How Kilo Engineers Actually Run Parallel AI Agents Without Drowning

How 7 Kilo Code Engineers Run Up to 20 Parallel Agents and Still Ship Clean Code

TLDR: Kilo asked seven of its senior engineers how they actually run parallel coding agents day to day. The honest answer is far less dramatic than the social media flex: two to four agents in the foreground, a handful of fire-and-forget agents in the background, and a strong verification loop on top of everything. The real bottleneck has moved from writing code to checking it.

Summary: The piece opens by setting up two camps. On one side you have people like Steve Yegge, who say you can train yourself to hand-manage ten or more agents at once. On the other you have Armin Ronacher, the creator of Flask, who describes watching someone at three in the morning running their tenth parallel session and seeing not productivity but a person who probably needs to step away from the machine. Kilo decided to skip the theater and just ask its own engineers, the kind of people who not only use coding agents but build them. Mark has spent over a year on the VS Code extension and rebuilt the engine behind it. Evgeny shipped a deploy agent in a week. John is building a hosted orchestrator meant to run twenty-plus agents at once. Igor, Florian, Kirill and Imanol round out the group, with backgrounds at Netflix, Netlify, JetBrains and Rackspace.

The conversation started with Evgeny being genuinely puzzled by posts claiming people run fifty to a hundred agents at once and stay productive. John's view is blunt: it is next to impossible to keep twenty agents working in the background and pay equal attention to all of them, let alone a hundred. So they talked about the actual sweet spot, and the number that came back was small. Most of the engineers keep two to four foreground agents going at a time. The word foreground matters here. These are the agents you actively watch, review, steer and interrupt when they start drifting. Simon Willison says he focuses on reviewing and landing one significant change at a time. Mitchell Hashimoto, the co-founder of HashiCorp, calls himself "the mayor" managing at most two agents. Igor sits firmly in the two-to-three club because, in his experience, output quality on complex tasks drops fast unless you stay close, and the higher the stakes the less you can treat the agent as a black box.

The hundred-agent claims do not survive contact with the definition of "running." Mark, who genuinely does run more than twenty agents, runs only one to three in the foreground. The rest are background jobs that do not demand attention. He might spin up a cloud agent to fix change markers in a file while he keeps working on a larger merge in the foreground. Each background agent ships a pull request, the tests pass or fail, and Mark looks at the result later. The agent only asks for his attention once, when it finishes and he decides to merge or reject. This is becoming common practice. Addy Osmani at Google runs four or five background agents on low-to-medium complexity work. Mark uses a gardening metaphor: instead of doing the grunt work yourself, you apply judgment, tell the agent to take care of something, then come back later to prune.
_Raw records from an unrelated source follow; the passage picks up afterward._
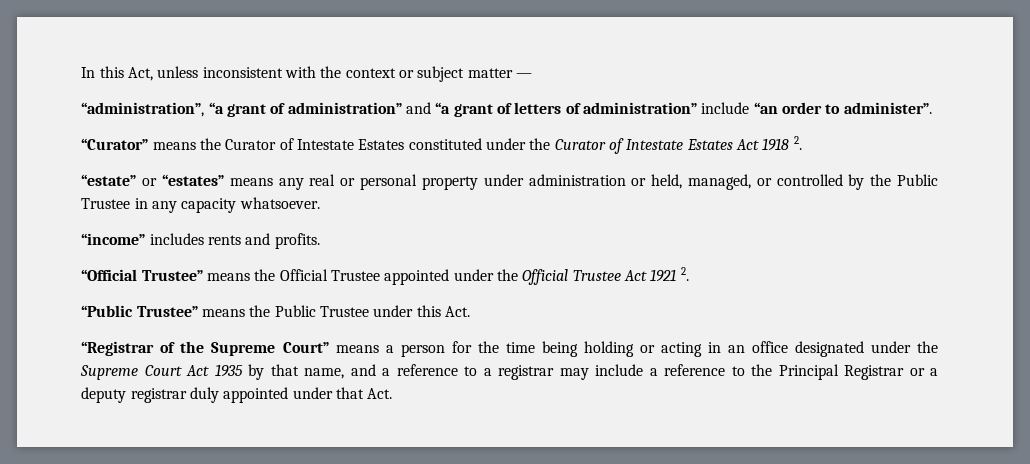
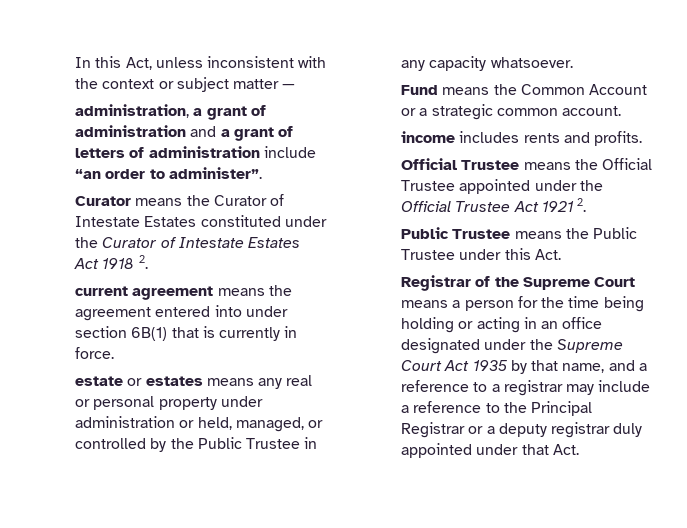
- “administration”, “a grant of administration” and “a grant of letters of administration” include “an order to administer”.
+ administration, a grant of administration and a grant of letters of administration include “an order to administer”.
- “Curator” means the Curator of Intestate Estates constituted under the Curator of Intestate Estates Act 1918 2.
+ Curator means the Curator of Intestate Estates constituted under the Curator of Intestate Estates Act 1918 2.
- “estate” or “estates” means any real or personal property under administration or held, managed, or controlled by the Public Trustee in any capacity whatsoever.
+ current agreement means the agreement entered into under section 6B(1) that is currently in force.
+ estate or estates means any real or personal property under administration or held, managed, or controlled by the Public Trustee in any capacity whatsoever.
- “income” includes rents and profits.
+ Fund means the Common Account or a strategic common account.
+ income includes rents and profits.
- “Official Trustee” means the Official Trustee appointed under the Official Trustee Act 1921 2.
+ Official Trustee means the Official Trustee appointed under the Official Trustee Act 1921 2.
- “Public Trustee” means the Public Trustee under this Act.
+ Public Trustee means the Public Trustee under this Act.
- “Registrar of the Supreme Court” means a person for the time being holding or acting in an office designated under the Supreme Court Act 1935 by that name, and a reference to a registrar may include a reference to the Principal Registrar or a deputy registrar duly appointed under that Act.
+ Registrar of the Supreme Court means a person for the time being holding or acting in an office designated under the Supreme Court Act 1935 by that name, and a reference to a registrar may include a reference to the Principal Registrar or a deputy registrar duly appointed under that Act.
The agents do the building, you do the gardening.

Then the article gets into task sizing, which is the part I found most useful. Too small and prompting is slower than just writing the code yourself. Too large and the agent runs out of context and starts getting confidently wrong. Igor's rule of thumb is that quality usually drops around sixty percent context fill, well before the ninety-five percent mark where compaction kicks in. By the time auto-compaction runs, hallucinations have already started. The community calls this context rot, and an Anthropic employee wrote a whole piece warning about bad compacting when a window grows too large. Igor's fix is to split work into smaller sub-agents so each finishes before its context fills. The practical heuristic the piece offers is to size a task by reviewability: if the diff is too big to inspect carefully in one sitting, the task was too big. And do not mix task types in one run. "Refactor this service, improve performance, add analytics, and clean up tests" is four tasks, not one.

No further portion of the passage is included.